EXERCISE DIRECTIONS:
The lines you need are those holding the word "forms"; pull them from the material.

☆ ☆ ☆

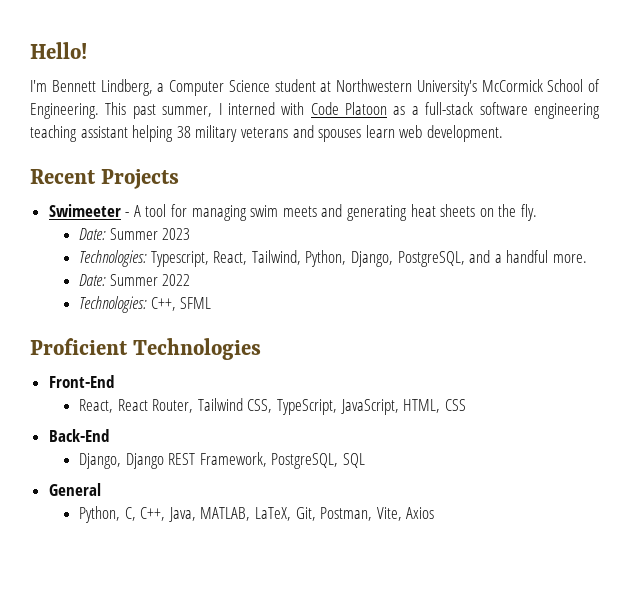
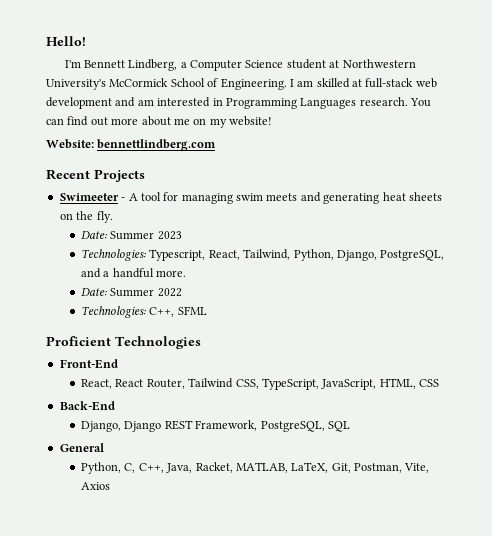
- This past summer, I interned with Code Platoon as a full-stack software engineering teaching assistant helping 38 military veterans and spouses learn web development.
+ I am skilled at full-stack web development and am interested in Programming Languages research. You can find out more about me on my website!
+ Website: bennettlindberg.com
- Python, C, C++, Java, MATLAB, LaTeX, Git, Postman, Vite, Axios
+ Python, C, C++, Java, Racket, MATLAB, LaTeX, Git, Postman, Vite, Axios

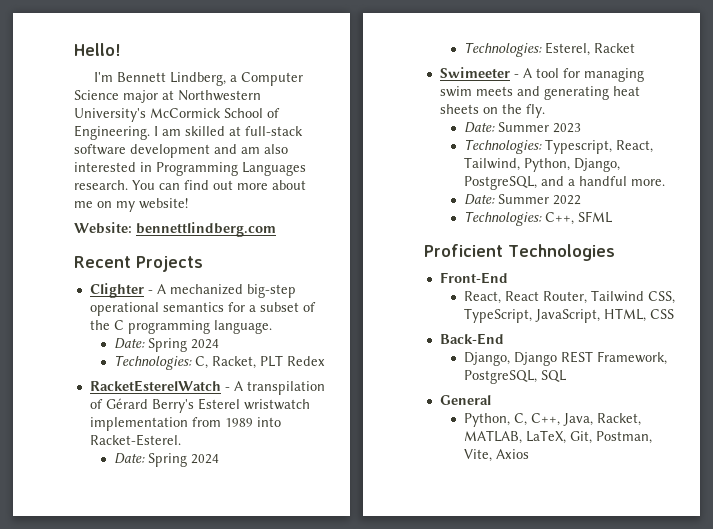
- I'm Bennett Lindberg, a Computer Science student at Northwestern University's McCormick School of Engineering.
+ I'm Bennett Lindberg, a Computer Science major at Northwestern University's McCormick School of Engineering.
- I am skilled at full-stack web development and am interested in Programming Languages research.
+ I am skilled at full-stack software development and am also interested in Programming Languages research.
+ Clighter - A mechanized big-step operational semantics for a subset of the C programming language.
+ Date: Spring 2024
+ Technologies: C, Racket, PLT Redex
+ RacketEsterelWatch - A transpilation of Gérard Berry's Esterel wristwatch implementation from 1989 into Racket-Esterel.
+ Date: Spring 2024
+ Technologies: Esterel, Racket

☆ ☆ ☆

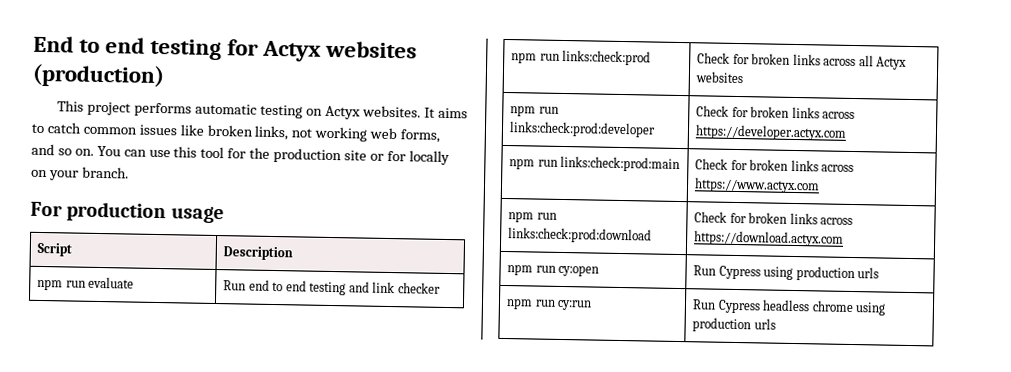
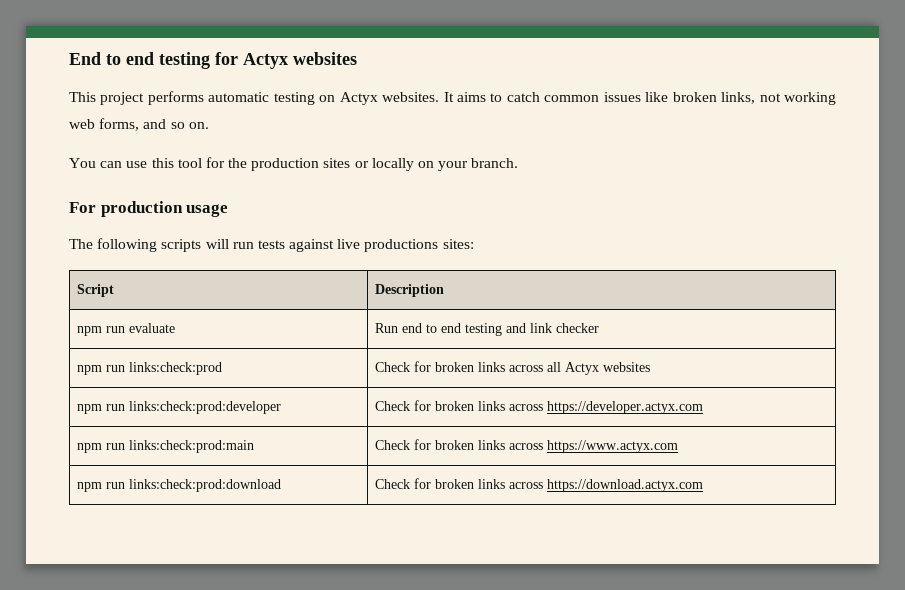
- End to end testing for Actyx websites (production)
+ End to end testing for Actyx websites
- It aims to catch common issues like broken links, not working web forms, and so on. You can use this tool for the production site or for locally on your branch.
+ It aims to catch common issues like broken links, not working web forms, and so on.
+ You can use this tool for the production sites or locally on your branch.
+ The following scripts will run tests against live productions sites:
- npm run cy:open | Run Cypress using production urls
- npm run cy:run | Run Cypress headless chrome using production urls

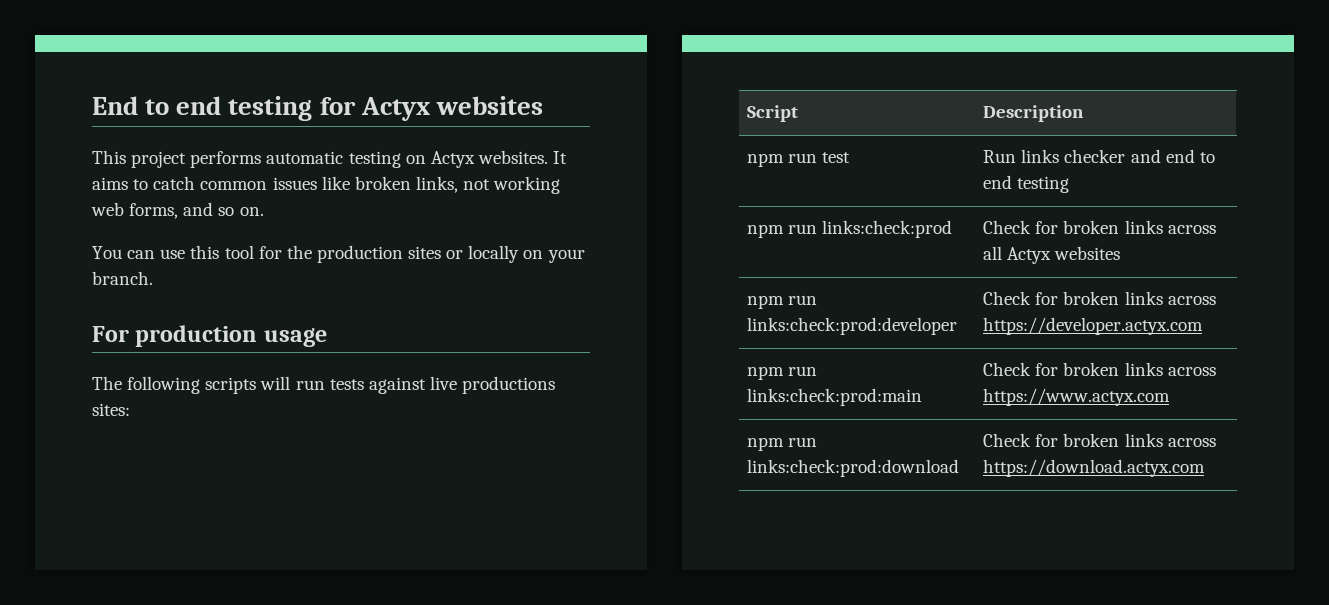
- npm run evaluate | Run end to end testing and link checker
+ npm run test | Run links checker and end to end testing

☆ ☆ ☆

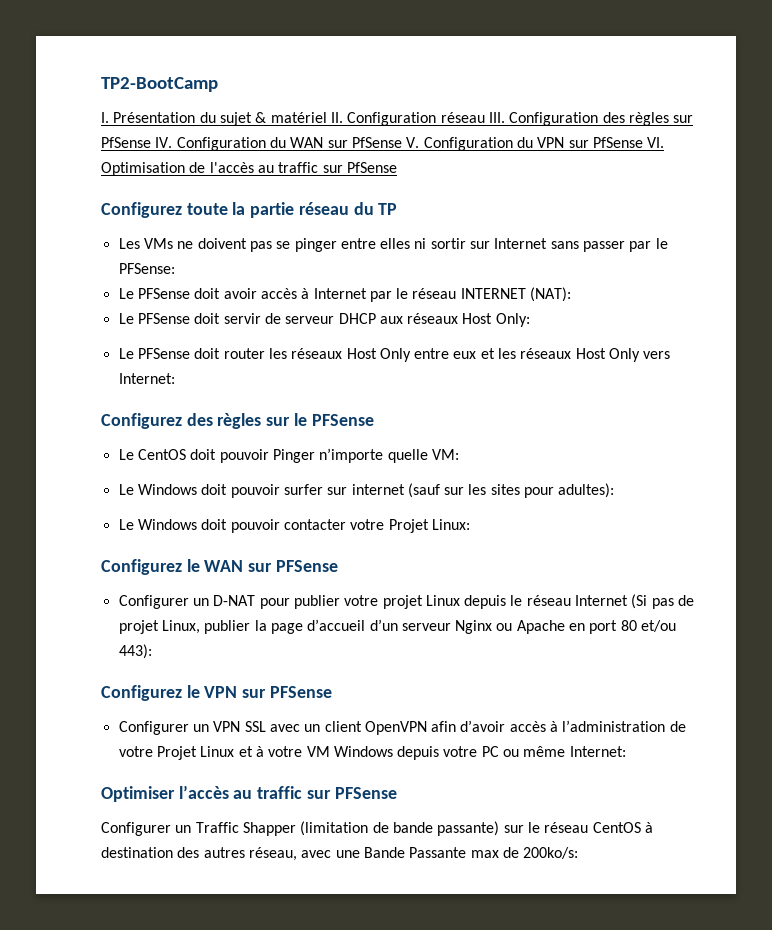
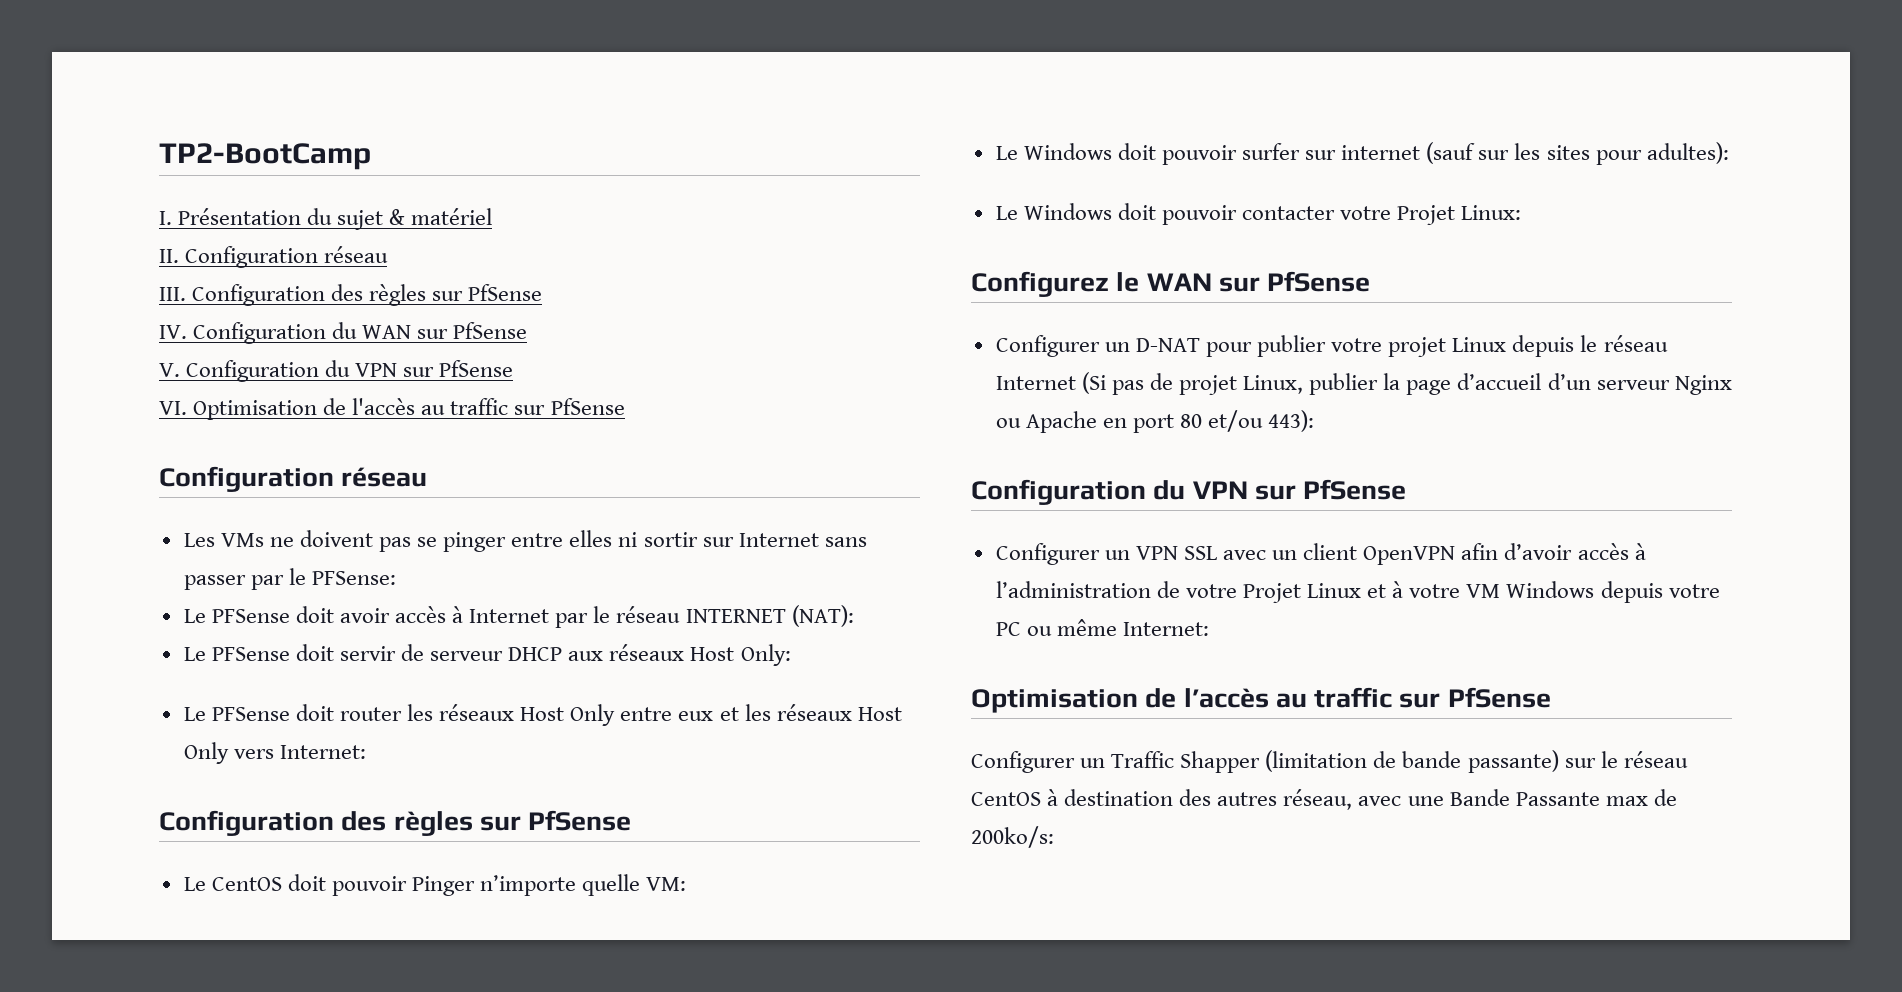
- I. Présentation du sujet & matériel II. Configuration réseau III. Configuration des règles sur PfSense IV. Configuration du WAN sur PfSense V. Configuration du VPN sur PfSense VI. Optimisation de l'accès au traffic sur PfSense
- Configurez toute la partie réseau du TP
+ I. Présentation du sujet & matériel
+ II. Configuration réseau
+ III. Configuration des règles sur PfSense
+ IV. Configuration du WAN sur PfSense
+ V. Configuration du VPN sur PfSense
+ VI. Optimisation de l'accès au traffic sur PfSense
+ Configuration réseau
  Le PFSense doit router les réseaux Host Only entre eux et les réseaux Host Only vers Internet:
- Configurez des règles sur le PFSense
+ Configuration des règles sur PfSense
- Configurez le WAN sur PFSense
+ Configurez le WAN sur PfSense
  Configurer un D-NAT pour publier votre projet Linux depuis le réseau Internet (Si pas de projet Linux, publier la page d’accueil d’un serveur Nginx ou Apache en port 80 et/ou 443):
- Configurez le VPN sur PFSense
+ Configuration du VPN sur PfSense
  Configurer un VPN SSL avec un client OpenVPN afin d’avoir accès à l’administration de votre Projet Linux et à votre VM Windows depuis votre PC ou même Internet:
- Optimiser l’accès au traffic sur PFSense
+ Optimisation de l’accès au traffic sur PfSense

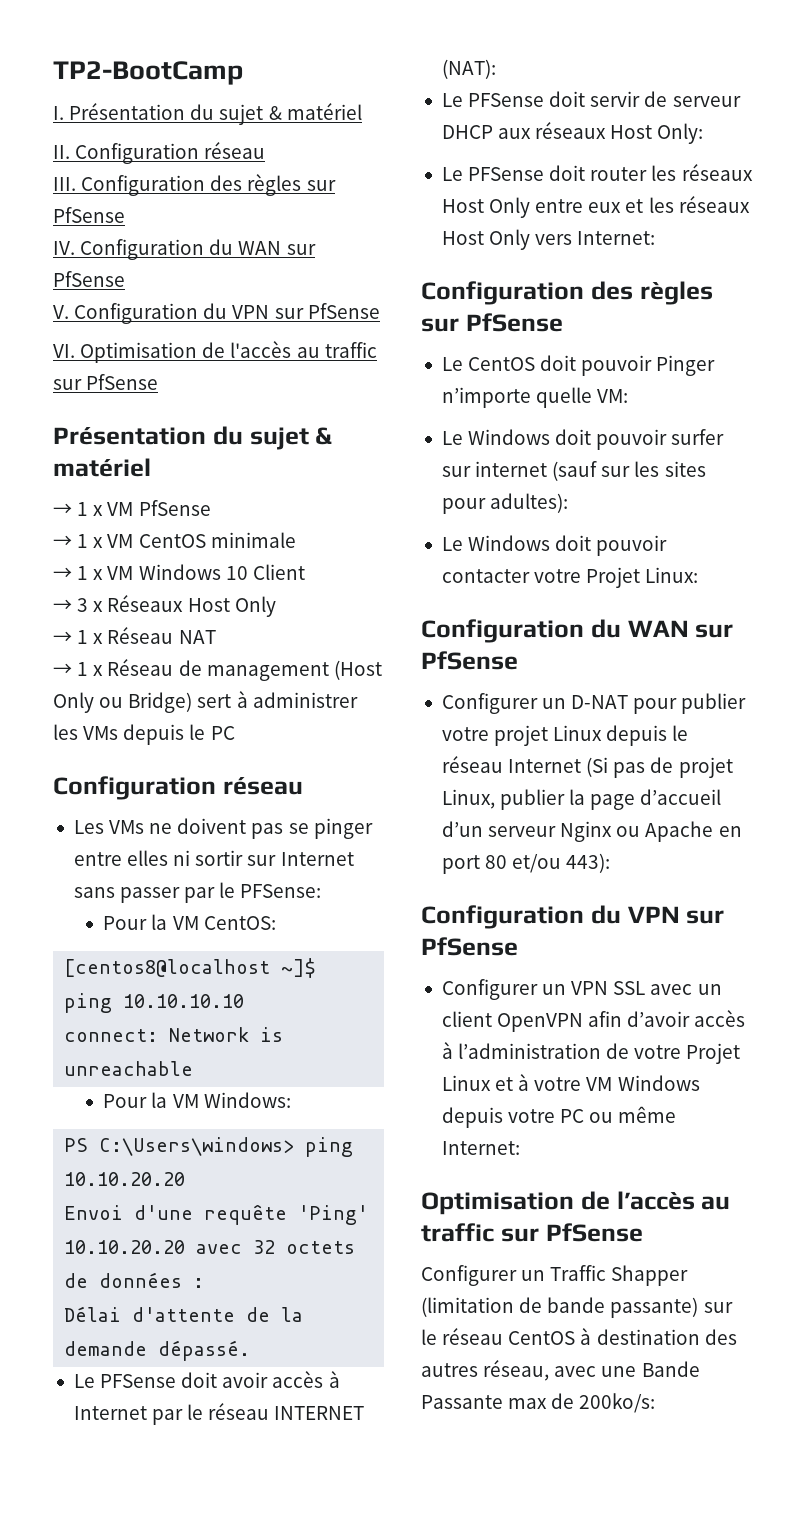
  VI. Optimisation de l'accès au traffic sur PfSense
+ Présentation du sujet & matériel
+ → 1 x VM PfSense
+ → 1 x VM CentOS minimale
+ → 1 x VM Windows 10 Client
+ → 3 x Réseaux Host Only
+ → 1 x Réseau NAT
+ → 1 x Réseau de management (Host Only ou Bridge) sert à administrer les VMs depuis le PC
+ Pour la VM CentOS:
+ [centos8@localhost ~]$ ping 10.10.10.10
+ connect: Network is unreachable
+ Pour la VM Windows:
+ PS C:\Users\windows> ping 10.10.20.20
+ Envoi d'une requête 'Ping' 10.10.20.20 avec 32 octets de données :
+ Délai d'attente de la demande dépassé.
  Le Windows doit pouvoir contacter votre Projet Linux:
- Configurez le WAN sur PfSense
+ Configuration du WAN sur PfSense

☆ ☆ ☆

RESPONSE TO THE EXERCISE:
- It aims to catch common issues like broken links, not working web forms, and so on. You can use this tool for the production site or for locally on your branch.
+ It aims to catch common issues like broken links, not working web forms, and so on.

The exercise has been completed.